Ultimately, the researchers determined that the present concept of U-space does not satisfy essential information needs for U-space traffic autonomous guidance.
They therefore propose a high-level methodology to identify, measure, and close the gaps identified in their research. This includes developing a scale to measure the information needs for each service specifically. For example, the researchers note that “information required on angles during flight may significantly vary from one approach to 4D trajectory planning to another”. The team proposes that each type of mission be “modelled and tested in simulations and experimental flights, and based on that, the acceptable level of the quality of the information can be found”.
Closing the gaps
To close the identified gaps, the researchers suggest various approaches. For example, “UAS performance, manoeuvrability, and UAS wake vortex category data can be collected as part of an obligatory UAS certification process. We suggest classical approaches such as wind turbine tests, ordinary flight tests, or numerical computation methods. By collecting more data on UAV characteristics, it will be possible to use machine learning techniques for the quick prediction of the tested parameters.”
In addition, the paper proposes that available onboard energy data can be collected by the U-space via cellular networks (4G/5G), Wi-Fi, very high radio frequency, ultra-high frequency bands, or even microwave frequencies. “Optical or laser communication has the potential to transfer data via laser beams with an advanced level of security, as it is hard to intercept the signal. Finally, a recent light fidelity (Li-Fi) technology can be added to the list, as it promises high-speed communication.”
Other proposals to address the gaps include a natural turbulence map and collecting drone user preferences in 4D trajectory planning via an online software interface.
“On-surface dynamic obstacles, airspace intruders, and wildlife data can be collected with various on-board and on-surface sensors and then classified with machine learning techniques,” the paper continues. “Among the potential solutions are GPS and GNSS systems, lidar, radar, infrared and thermal cameras, and optical and video cameras..”
While the researchers say that information about known and unknown environments can be collected and updated with on-board and on-surface sensors, they acknowledge that a specific study on how to fuse multiple-source information in a constantly updated map will be needed.

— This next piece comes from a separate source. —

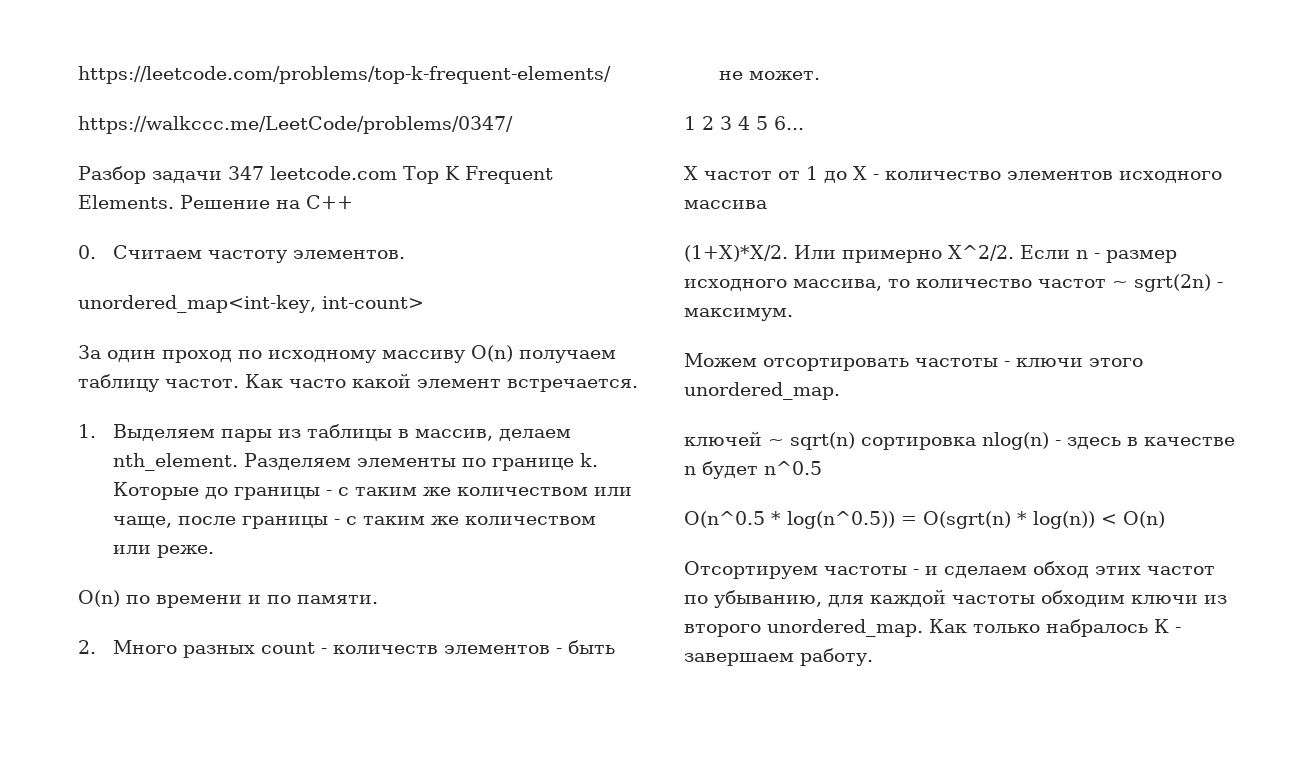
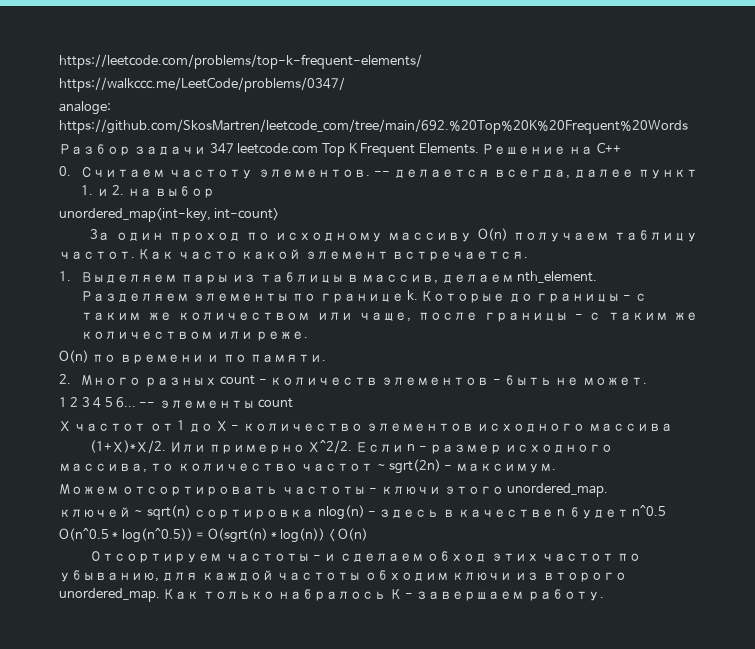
+ analoge: https://github.com/SkosMartren/leetcode_com/tree/main/692.%20Top%20K%20Frequent%20Words
+ -- делается всегда, далее пункт 1. и 2. на выбор
+ -- элементы count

The status of airworthiness and runway surface conditions should be the area of responsibility of the vertiports, the researchers say, adding that the vertiports should inform the UTM system of the corresponding issues via a software interface. Meanwhile, “UTM security breakthrough status and level of threat can be analysed with software solutions, where AI can play a significant role in identifying atypical activities that correspond with security breakthroughs”.
The paper also proposes that the location of suitable landing areas in case of emergency can be collected with a specific study and updated regularly.
In closing, the researchers say that the identified gaps in information provision must be closed to allow U-space traffic autonomous guidance. The team recommends “a large-scale experiment, including dozens/hundreds of UASs for testing promising technologies and systems via simulations, mathematical models, and flight experiments”.